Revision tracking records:
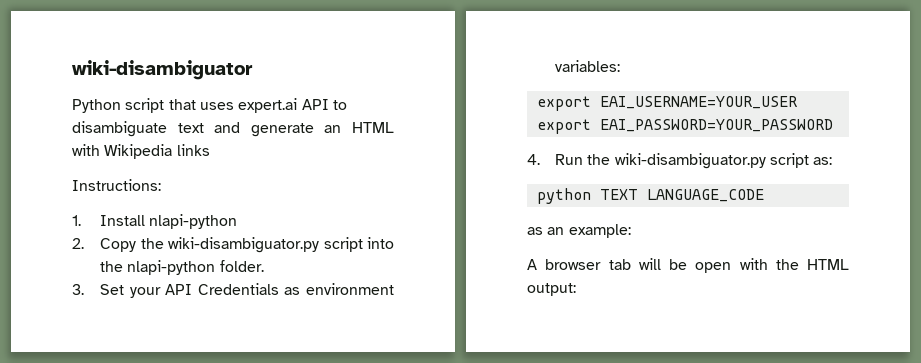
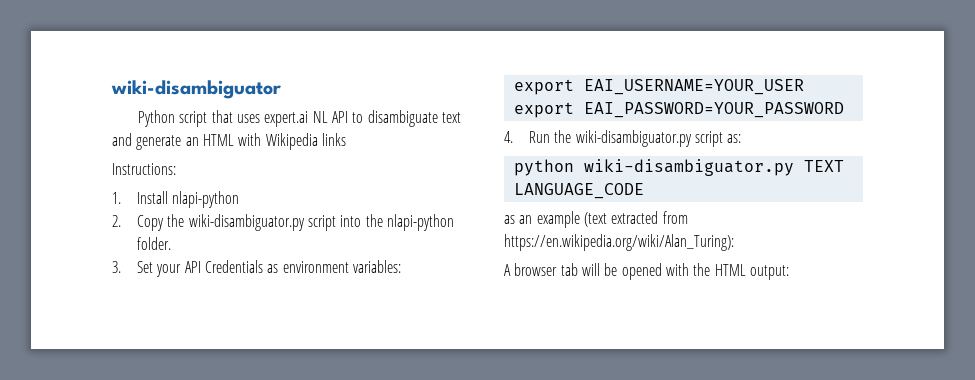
- Python script that uses expert.ai API to disambiguate text and generate an HTML with Wikipedia links
+ Python script that uses expert.ai NL API to disambiguate text and generate an HTML with Wikipedia links
- python TEXT LANGUAGE_CODE
+ python wiki-disambiguator.py TEXT LANGUAGE_CODE
- as an example:
+ as an example (text extracted from https://en.wikipedia.org/wiki/Alan_Turing):
- A browser tab will be open with the HTML output:
+ A browser tab will be opened with the HTML output:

__To do__
Report all lines above with "links".

__Answer box__
- Python script that uses expert.ai API to disambiguate text and generate an HTML with Wikipedia links
+ Python script that uses expert.ai NL API to disambiguate text and generate an HTML with Wikipedia links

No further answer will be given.